Steve Filton
Analyst · A.J, Rice with UBS
Sure. So, I would note this - in the fourth quarter of 2016, our overall Medicaid volumes have grown by about 3.5%, our overall rotation days, compared to the 1.5% divisional-wide growth. So, our Medicaid volumes are growing faster than our overall volumes. It is impossible for us to attribute that directly to the impacts of the IMD exclusion being lifted, et cetera, but it seems to be consistent with the idea that we'd be getting some benefit from that. At the same time, and I don't think the two are absolutely directly related, but, as you suggest, we have talked a great deal of the last few quarters about the fact that we are having much more frequent conversations with acute care hospitals about, in some way, penetrating and sharing in the economics of their behavioral health facilities. And we probably have about a half a dozen arrangements that we've had a place for some time representing executed transactions already reflecting that. Those numbers are already embedded in our same-store results. I think we concluded that there was no point in trying to extract them or really call them out separately. As we move forward, I think we will identify these new arrangements separately and talk about EBITDA impact, et cetera. We announced in the third quarter, for instance, two joint ventures to build new behavioral freestanding facilities with acute care hospitals, one in Lancaster, Pennsylvania, and one in Spokane, Washington. Neither of those will have an impact in 2017. They will both open in 2018 so they don't really have an impact on guidance but it's something we continue to work on. And then we probably have about a dozen other conversations that I would describe as likely resulting in some sort of arrangement but still a little too early to discuss them with any level of specificity. And then, quite frankly, a number of other conversations that are at much more preliminary levels or preliminary stages.
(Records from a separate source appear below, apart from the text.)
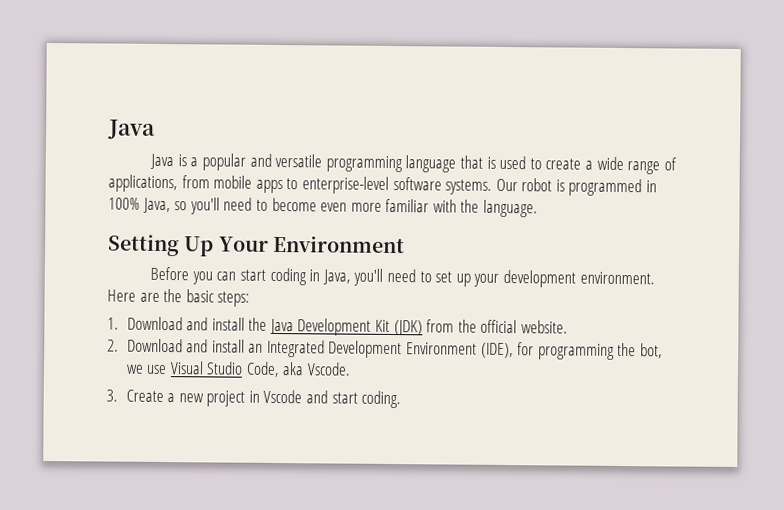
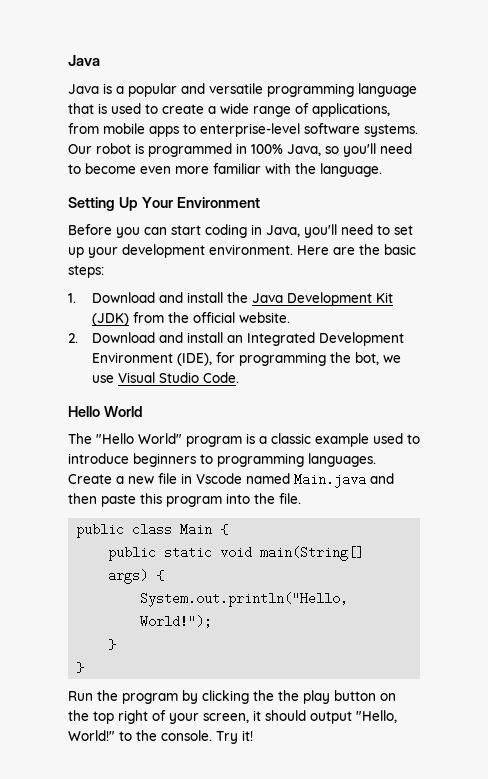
- 2. Download and install an Integrated Development Environment (IDE), for programming the bot, we use Visual Studio Code, aka Vscode.
- 3. Create a new project in Vscode and start coding.
+ 2. Download and install an Integrated Development Environment (IDE), for programming the bot, we use Visual Studio Code.
+ Hello World
+ The "Hello World" program is a classic example used to introduce beginners to programming languages. Create a new file in Vscode named Main.java and then paste this program into the file.
+ public class Main {
+ public static void main(String[] args) {
+ System.out.println("Hello, World!");
+ }
+ }
+ Run the program by clicking the the play button on the top right of your screen, it should output "Hello, World!" to the console. Try it!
So, we continue to view the opportunity to penetrate or integrate the behavioral units within these acute care hospitals as a tremendous development opportunity for us, not just in the next year or two but, frankly, for the intermediate and long term. And we will continue to report on those as we do then. But other than the about half a dozen that, I think, as I said, are already embedded in our same-store numbers, I don't think those conversations and those new arrangements are likely to have a material impact in 2017.